F21: Flame Over
Contents
Abstract
Flame Over is a single-player mode game where the player moves a fire fighter to destroy the fire flames that come shooting at the player using a water gun. The player is granted four lives at the start of the game at each level. The Player’s lives will decrease by one for every three flames that touch the fire fighter. The player transits to the next level when enough flames are destroyed at each level. The speed of the flames approaching the fire fighter varies between levels.
Objectives & Introduction
Show list of your objectives. This section includes the high level details of your project. You can write about the various sensors or peripherals you used to get your project completed.
Objectives
- Write driver module to display game characters and update the display continuously at an optimum refresh rate
- Implement game algorithm for movement of player and flames in real-time, generate water splash bullets.
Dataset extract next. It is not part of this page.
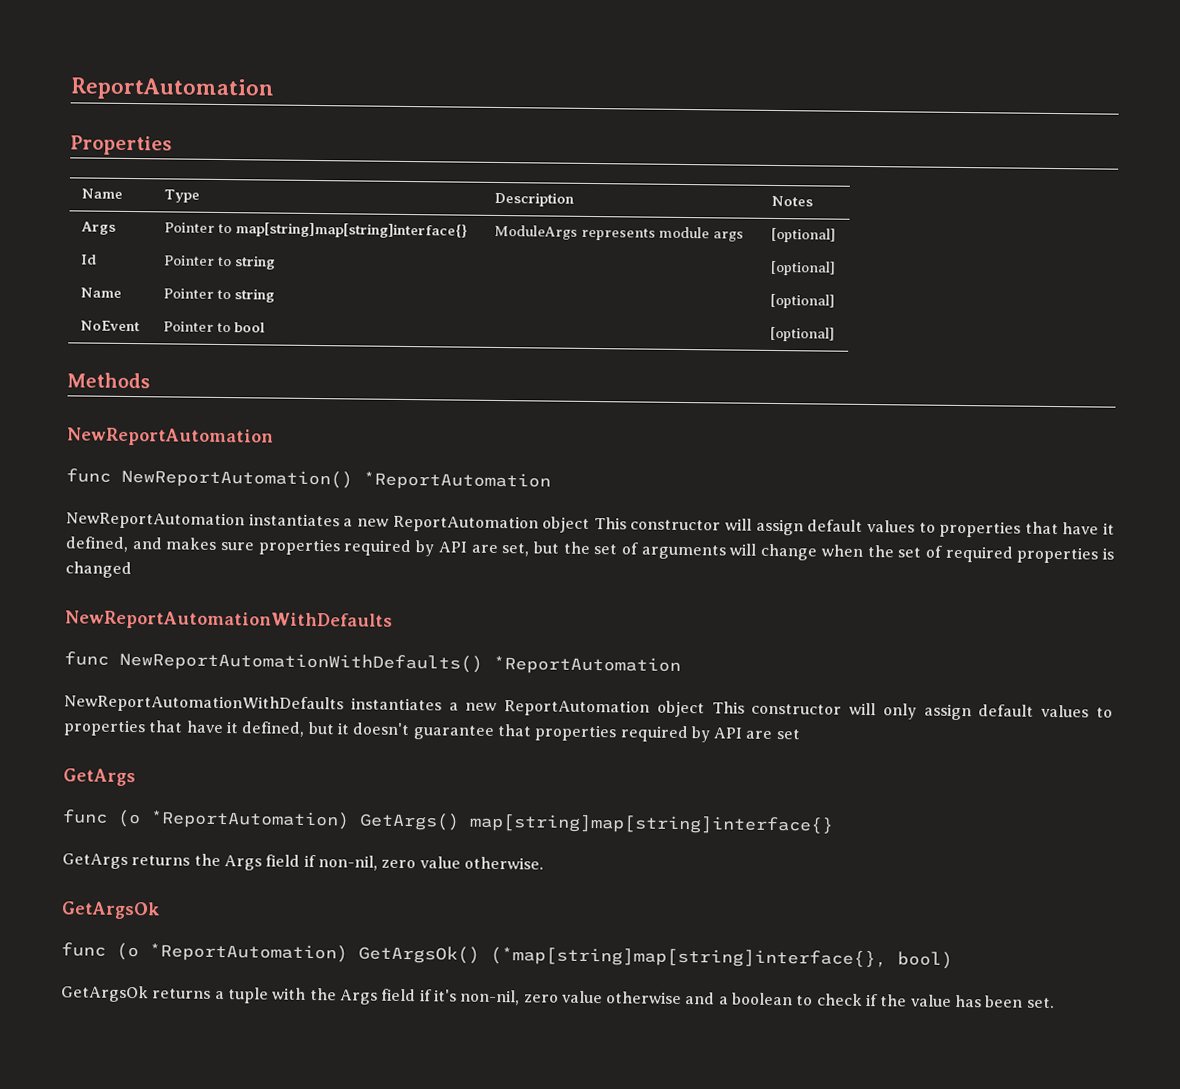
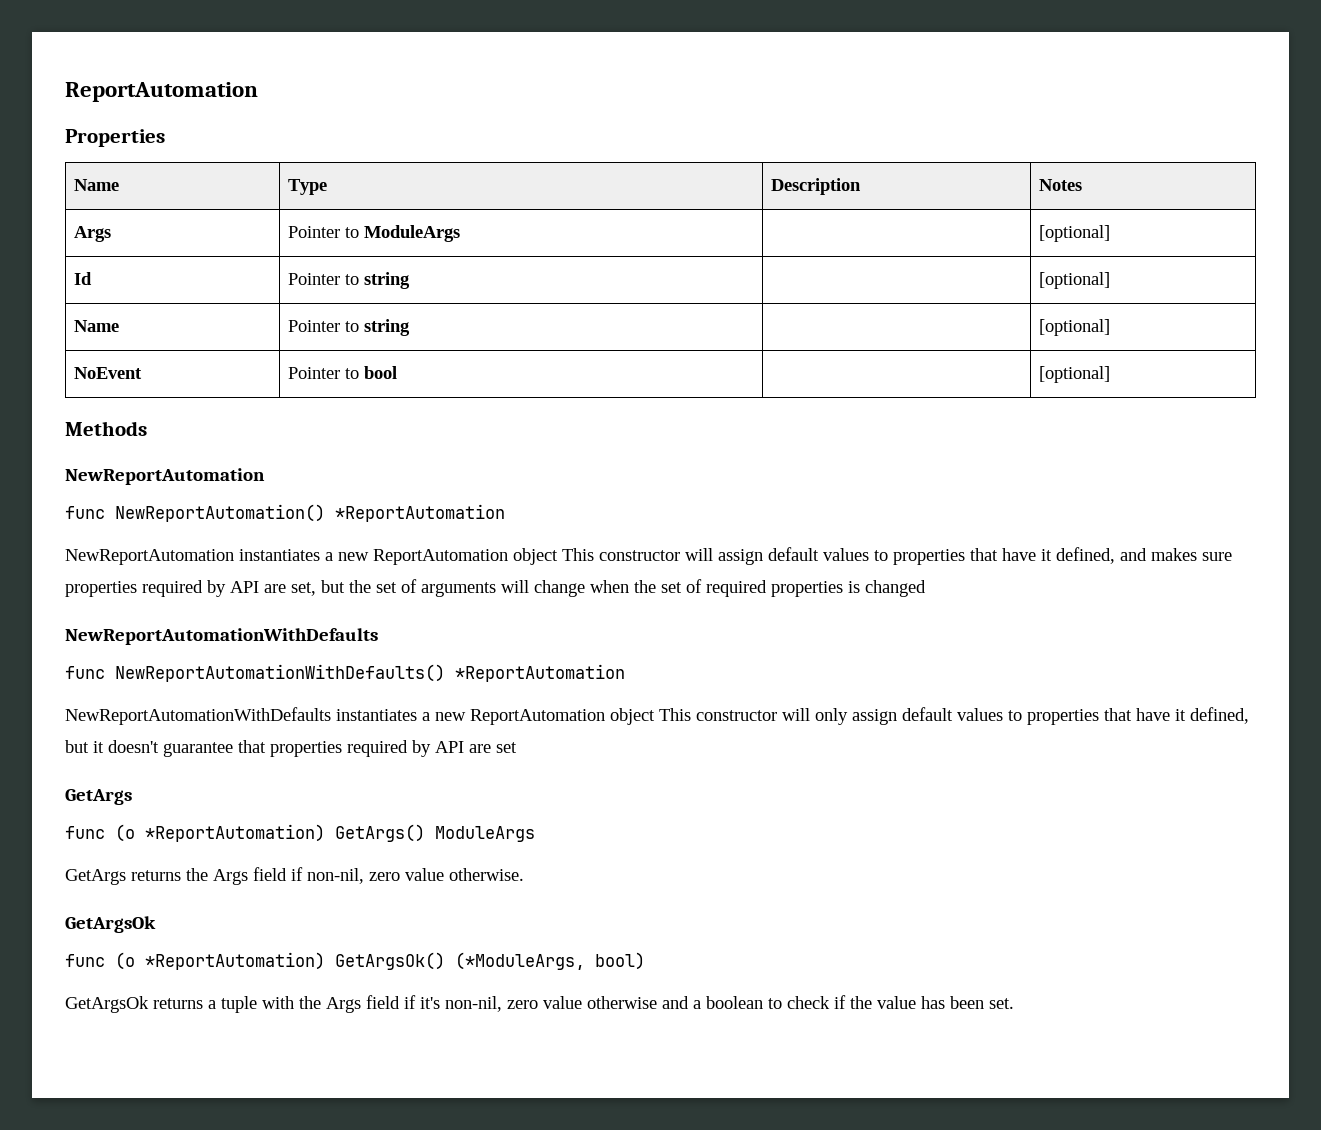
[234,222,468,239] [493,224,744,242] map[string]map[string]interface{} | ModuleArgs represents module args -> [363,225,460,242] ModuleArgs |
[469,813,834,835] map[string]map[string]interface{} -> [435,826,535,842] ModuleArgs
[490,946,887,969] (*map[string]map[string]interface{}, -> [455,952,585,970] (*ModuleArgs,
- Implement player lives count, player health and collision algorithms.
- Write driver module to receive directions from the input device (joystick) via zigbee.
- Fetch Joystick data over ADC and transmit the joystick signals wirelessly via Zigbee with the help of UART drivers.
- Write driver module to play game sounds via MP3 encoder
- Use FreeRTOS tasks and understand task priority and synchronization.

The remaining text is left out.